STUDY MATERIAL: Begin
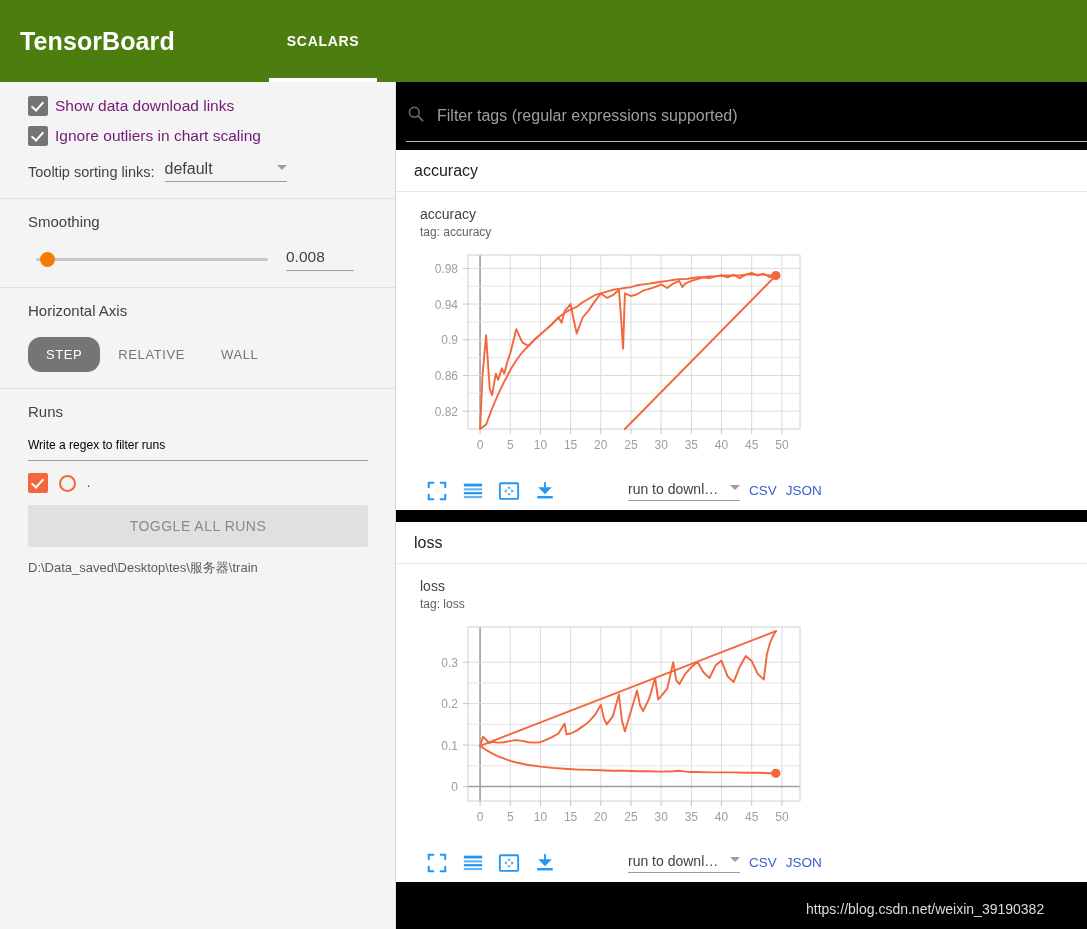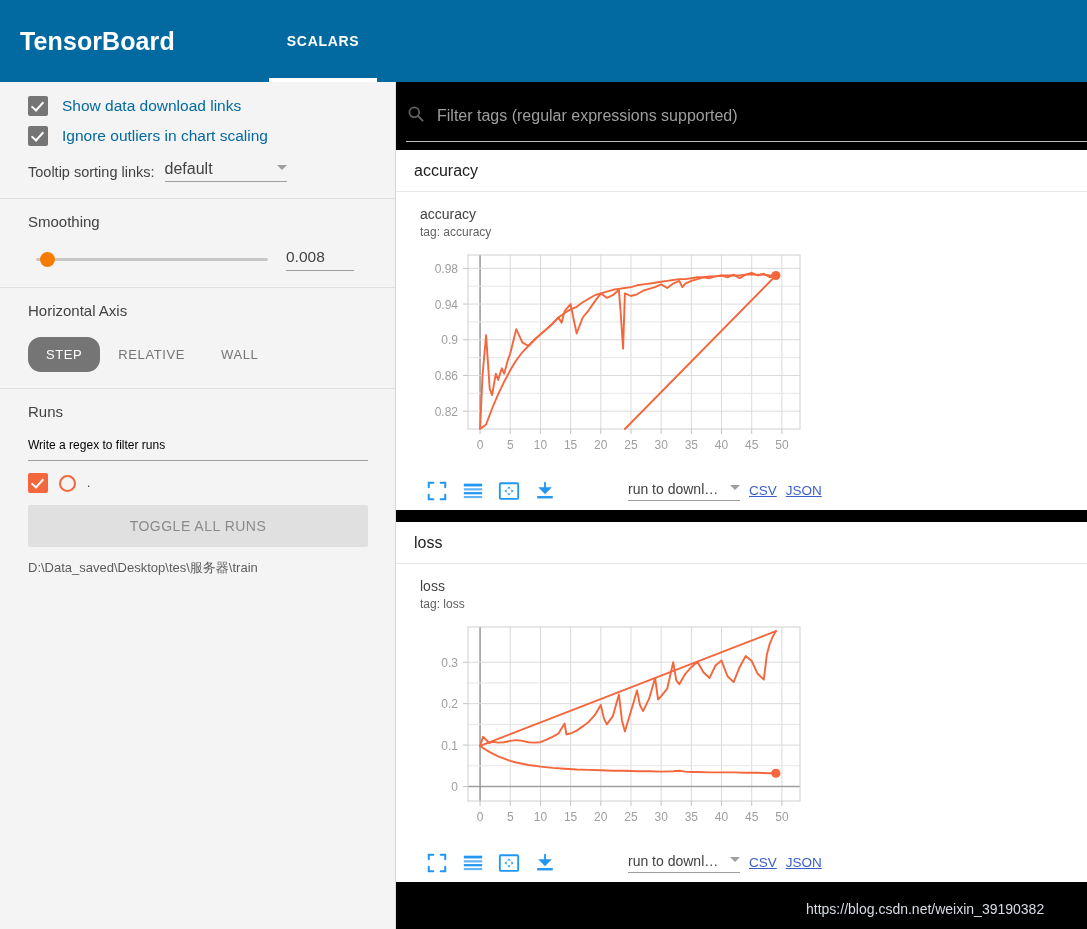--- a/index.html
+++ b/index.html
@@ -8,21 +8,21 @@
     width: 1087px; height: 929px;
     background: #f4f4f4;
     font-family: "Liberation Sans", sans-serif;
     overflow: hidden;
   }
   #app { position: relative; width: 1087px; height: 929px; background: #f4f4f4; }
 
   
   .header {
     position: absolute; top: 0; left: 0; width: 1087px; height: 82px;
-    background: #0369a1; display: flex; align-items: center;
+    background: #4d7c0f; display: flex; align-items: center;
     box-shadow: 0 1px 4px rgba(0,0,0,.25);
   }
   .brand {
     color: #fff; font-size: 25px; font-weight: bold;
     margin-left: 20px; letter-spacing: .1px;
   }
   .tabs { display: flex; margin-left: 94px; height: 82px; align-items: center; }
   .tab {
     position: relative; height: 82px; display: flex; align-items: center;
     padding: 0 18px; color: #ffffff; font-size: 14px; font-weight: bold;
@@ -44,21 +44,21 @@
   .cb-row { display: flex; align-items: center; margin-bottom: 10px; cursor: pointer; }
   .cbox {
     width: 20px; height: 20px; border-radius: 2px; background: #757575;
     position: relative; flex: 0 0 auto;
   }
   .cbox::after {
     content: ""; position: absolute; left: 6px; top: 3px;
     width: 5px; height: 10px; border: solid #fff;
     border-width: 0 2px 2px 0; transform: rotate(42deg);
   }
-  .cb-label { margin-left: 14px; font-size: 15.5px; color: #0369a1; }
+  .cb-label { margin-left: 7px; font-size: 15.5px; color: #701a75; }
 
   .tt-row { display: flex; align-items: flex-end; margin-top: 14px; }
   .tt-label { font-size: 14.5px; color: #424242; padding-bottom: 2px; }
   .tt-select {
     margin-left: 10px; width: 122px; border-bottom: 1px solid #9e9e9e;
     display: flex; align-items: center; justify-content: space-between;
     padding-bottom: 3px; cursor: pointer;
   }
   .tt-value { font-size: 16px; color: #424242; }
   .caret {
@@ -144,21 +144,21 @@
   }
   .tool-icon { width: 22px; height: 22px; margin-right: 14px; cursor: pointer; }
   .dl-group { display: flex; align-items: flex-end; margin-left: 58px; }
   .dl-select {
     width: 112px; border-bottom: 1px solid #9e9e9e; display: flex;
     align-items: center; justify-content: space-between; padding-bottom: 3px;
     cursor: pointer;
   }
   .dl-select span { font-size: 14px; color: #424242; }
   .dl-link {
-    font-size: 13.5px; color: #3a5fcd; text-decoration: underline;
+    font-size: 13.5px; color: #3a5fcd; 
     margin-left: 9px; cursor: pointer; padding-bottom: 3px;
   }
 
   .watermark {
     position: absolute; left: 806px; top: 901px;
     font-size: 14px; color: #d8dce6; white-space: nowrap;
   }
 
   .tick { font-size: 12px; fill: #9e9e9e; font-family: "Liberation Sans", sans-serif; }
 </style>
STUDY MATERIAL: End
◆ TASK TO COMPLETE: Restate each entry word for word; omit the pictures.

◆ SOLUTION:
--- a/index.html
+++ b/index.html
@@ -8,21 +8,21 @@
     width: 1087px; height: 929px;
     background: #f4f4f4;
     font-family: "Liberation Sans", sans-serif;
     overflow: hidden;
   }
   #app { position: relative; width: 1087px; height: 929px; background: #f4f4f4; }
 
   
   .header {
     position: absolute; top: 0; left: 0; width: 1087px; height: 82px;
-    background: #0369a1; display: flex; align-items: center;
+    background: #4d7c0f; display: flex; align-items: center;
     box-shadow: 0 1px 4px rgba(0,0,0,.25);
   }
   .brand {
     color: #fff; font-size: 25px; font-weight: bold;
     margin-left: 20px; letter-spacing: .1px;
   }
   .tabs { display: flex; margin-left: 94px; height: 82px; align-items: center; }
   .tab {
     position: relative; height: 82px; display: flex; align-items: center;
     padding: 0 18px; color: #ffffff; font-size: 14px; font-weight: bold;
@@ -44,21 +44,21 @@
   .cb-row { display: flex; align-items: center; margin-bottom: 10px; cursor: pointer; }
   .cbox {
     width: 20px; height: 20px; border-radius: 2px; background: #757575;
     position: relative; flex: 0 0 auto;
   }
   .cbox::after {
     content: ""; position: absolute; left: 6px; top: 3px;
     width: 5px; height: 10px; border: solid #fff;
     border-width: 0 2px 2px 0; transform: rotate(42deg);
   }
-  .cb-label { margin-left: 14px; font-size: 15.5px; color: #0369a1; }
+  .cb-label { margin-left: 7px; font-size: 15.5px; color: #701a75; }
 
   .tt-row { display: flex; align-items: flex-end; margin-top: 14px; }
   .tt-label { font-size: 14.5px; color: #424242; padding-bottom: 2px; }
   .tt-select {
     margin-left: 10px; width: 122px; border-bottom: 1px solid #9e9e9e;
     display: flex; align-items: center; justify-content: space-between;
     padding-bottom: 3px; cursor: pointer;
   }
   .tt-value { font-size: 16px; color: #424242; }
   .caret {
@@ -144,21 +144,21 @@
   }
   .tool-icon { width: 22px; height: 22px; margin-right: 14px; cursor: pointer; }
   .dl-group { display: flex; align-items: flex-end; margin-left: 58px; }
   .dl-select {
     width: 112px; border-bottom: 1px solid #9e9e9e; display: flex;
     align-items: center; justify-content: space-between; padding-bottom: 3px;
     cursor: pointer;
   }
   .dl-select span { font-size: 14px; color: #424242; }
   .dl-link {
-    font-size: 13.5px; color: #3a5fcd; text-decoration: underline;
+    font-size: 13.5px; color: #3a5fcd; 
     margin-left: 9px; cursor: pointer; padding-bottom: 3px;
   }
 
   .watermark {
     position: absolute; left: 806px; top: 901px;
     font-size: 14px; color: #d8dce6; white-space: nowrap;
   }
 
   .tick { font-size: 12px; fill: #9e9e9e; font-family: "Liberation Sans", sans-serif; }
 </style>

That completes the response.